::: ENTRIES SUPPLIED

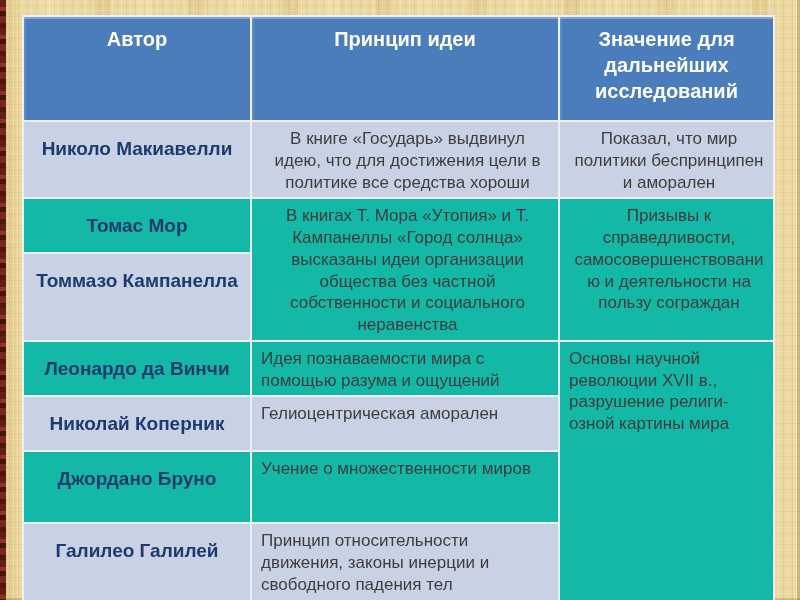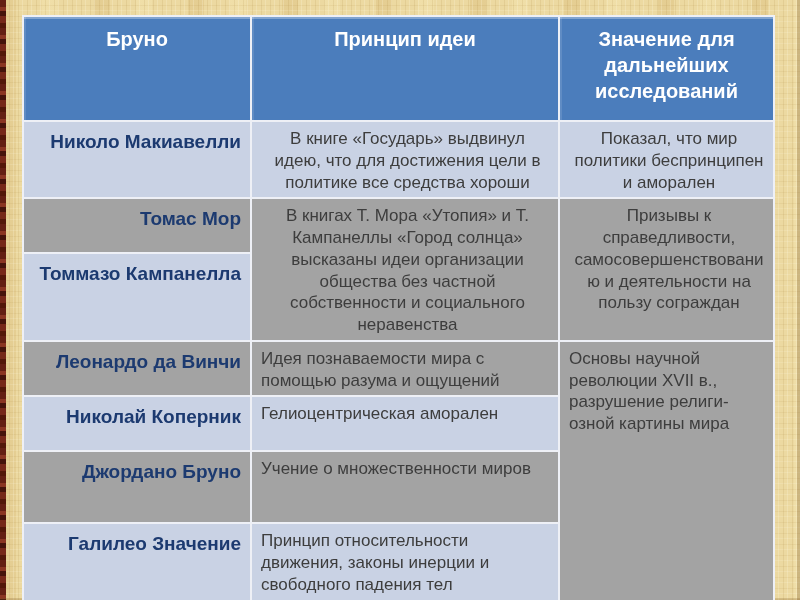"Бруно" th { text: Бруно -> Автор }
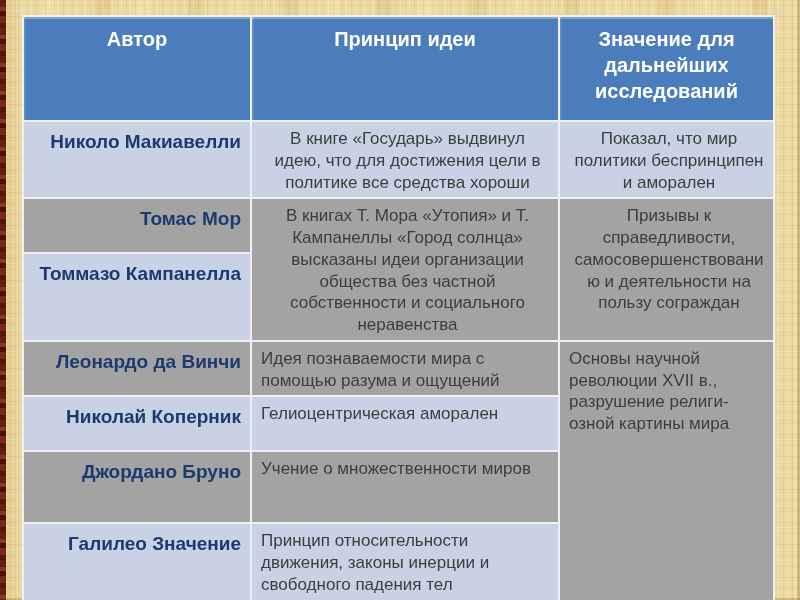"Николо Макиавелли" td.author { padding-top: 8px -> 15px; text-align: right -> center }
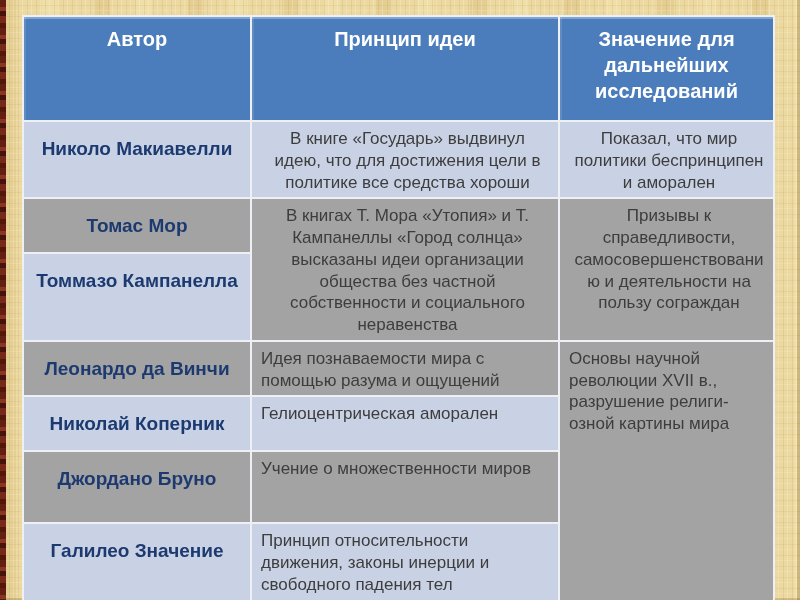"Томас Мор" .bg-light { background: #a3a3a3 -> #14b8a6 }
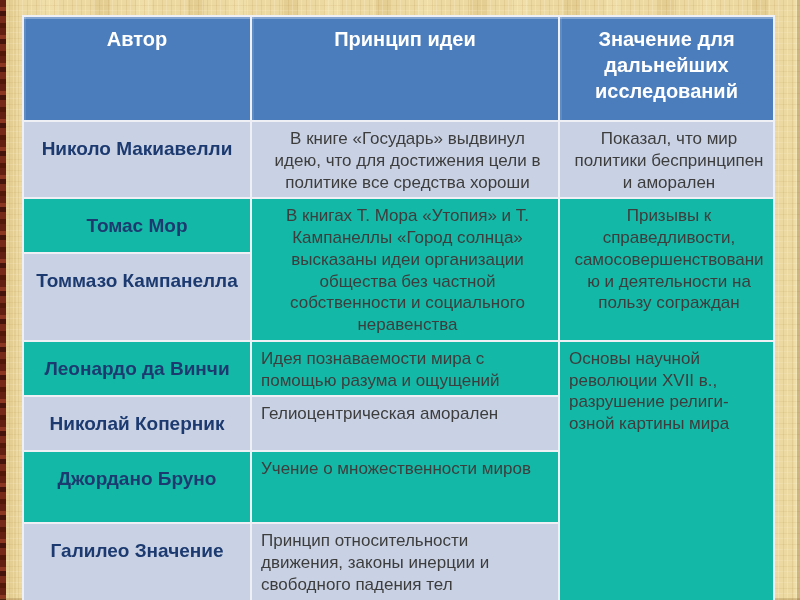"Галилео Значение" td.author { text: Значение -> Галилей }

::::::
::: ENTRIES SUPPLIED

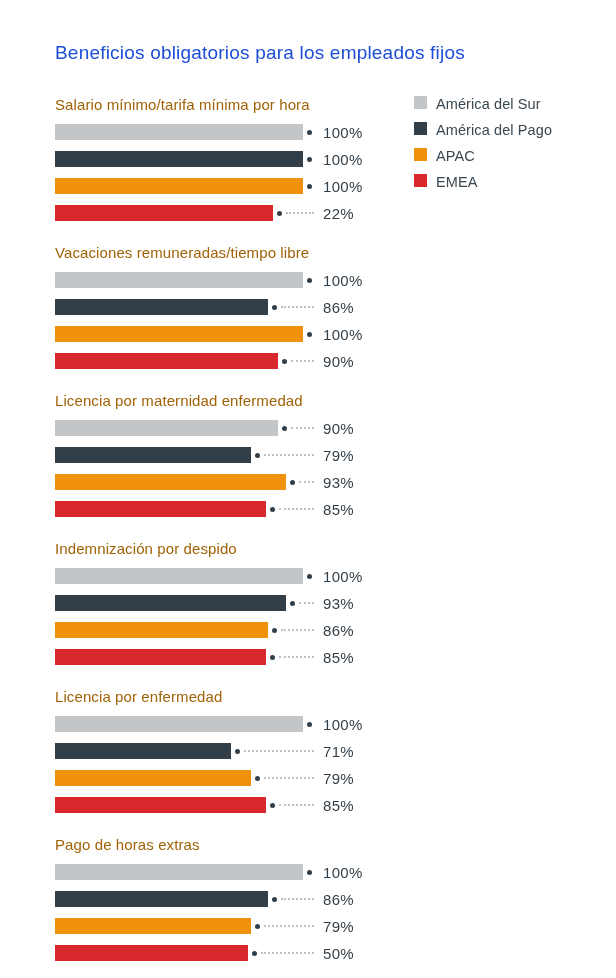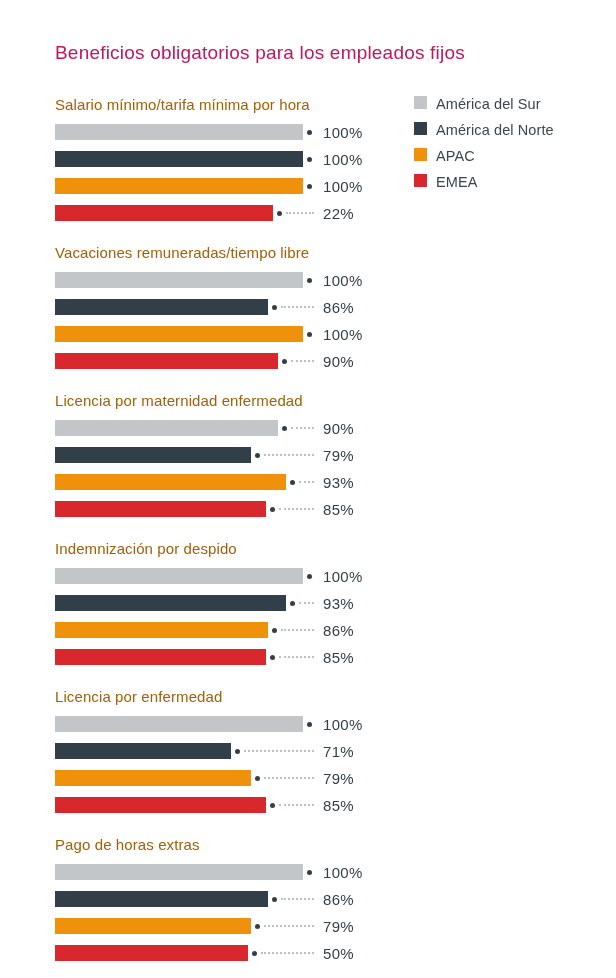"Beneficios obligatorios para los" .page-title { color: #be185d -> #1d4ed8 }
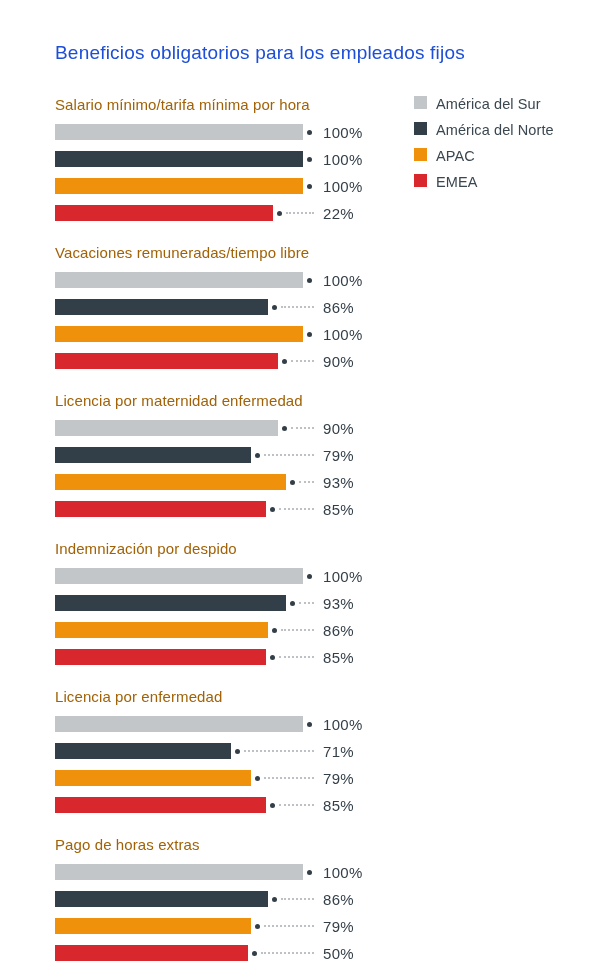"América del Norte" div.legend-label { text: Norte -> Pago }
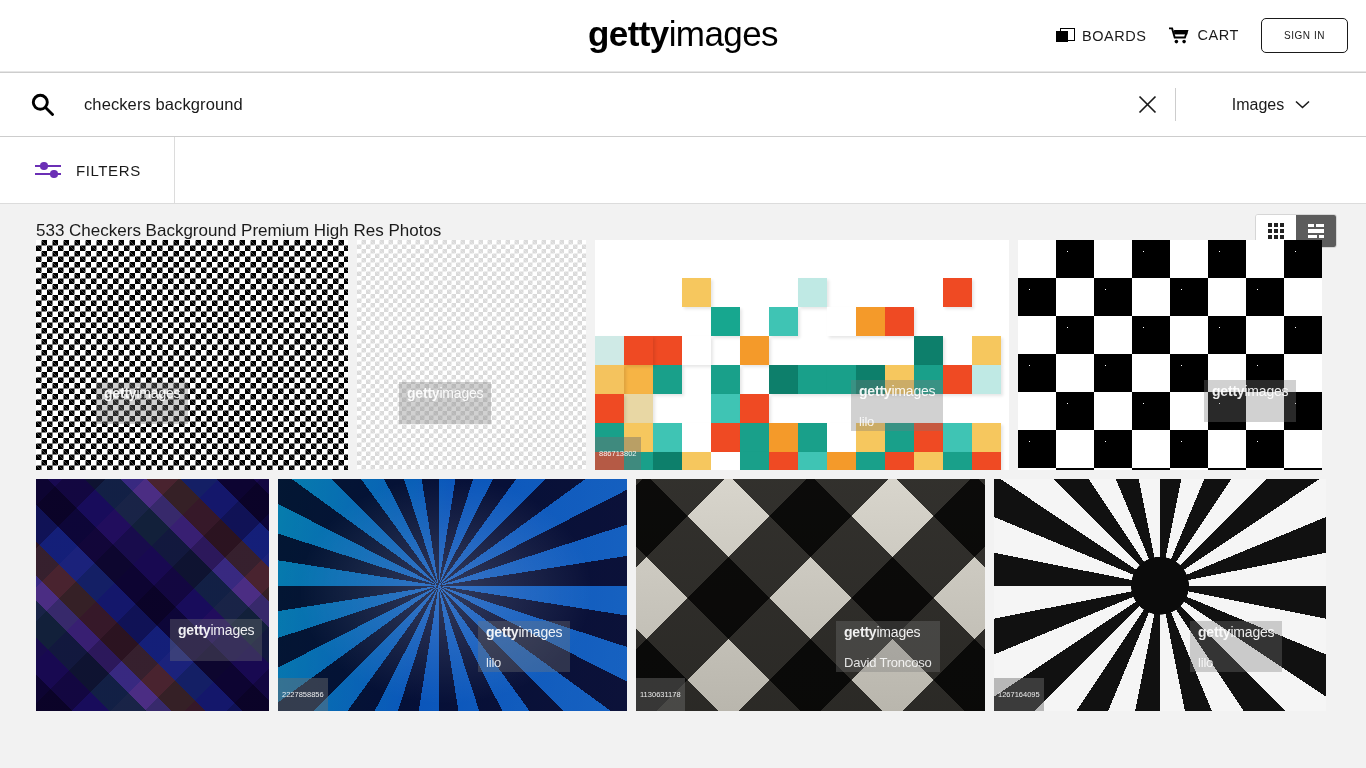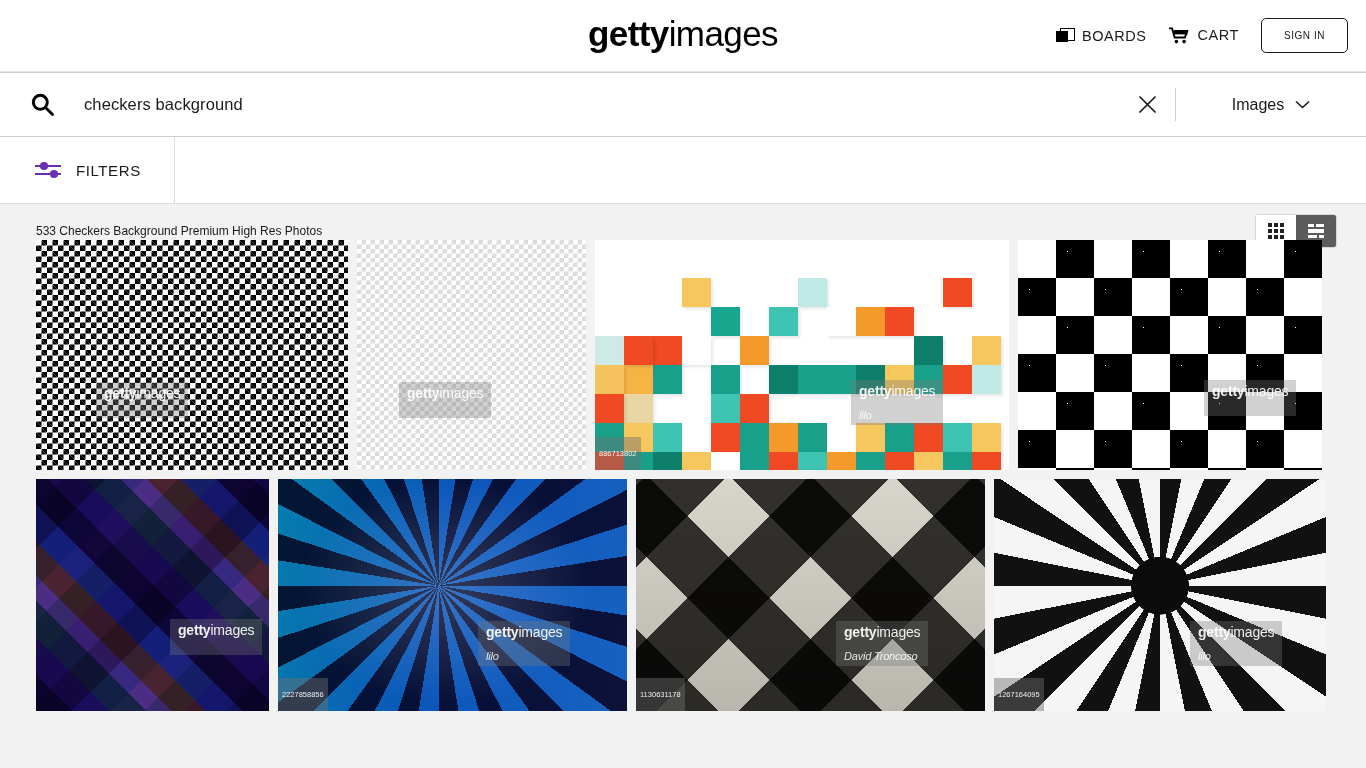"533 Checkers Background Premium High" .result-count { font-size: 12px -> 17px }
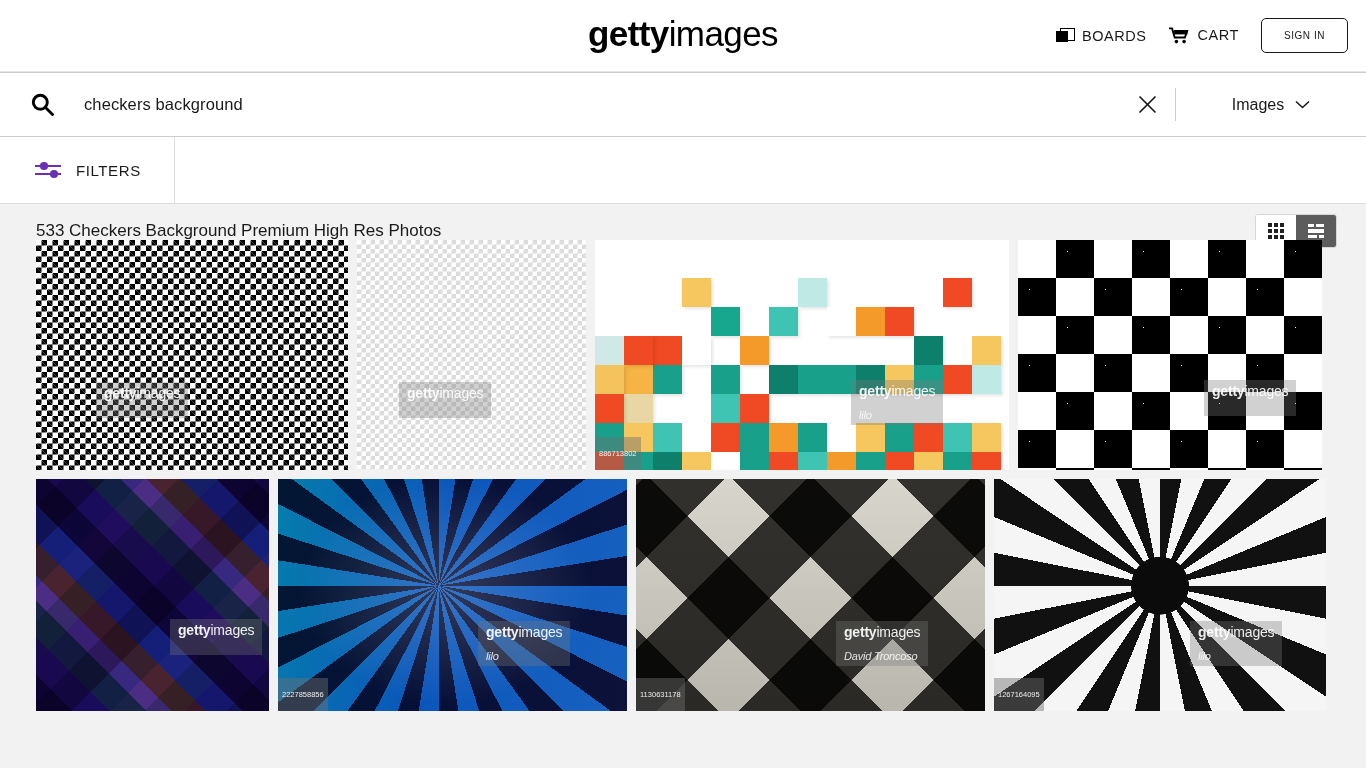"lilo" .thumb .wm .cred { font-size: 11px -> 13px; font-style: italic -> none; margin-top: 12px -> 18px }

::::::

WHAT YOU ARE ASKED TO DO: In the listing above, find the line containing "color: #be185d ->" and the line containing "font-size: 11px ->", then output those two lines and everything between them exactly as written, without the images.

WRITTEN SOLUTION:
"Beneficios obligatorios para los" .page-title { color: #be185d -> #1d4ed8 }
"América del Norte" div.legend-label { text: Norte -> Pago }
"533 Checkers Background Premium High" .result-count { font-size: 12px -> 17px }
"lilo" .thumb .wm .cred { font-size: 11px -> 13px; font-style: italic -> none; margin-top: 12px -> 18px }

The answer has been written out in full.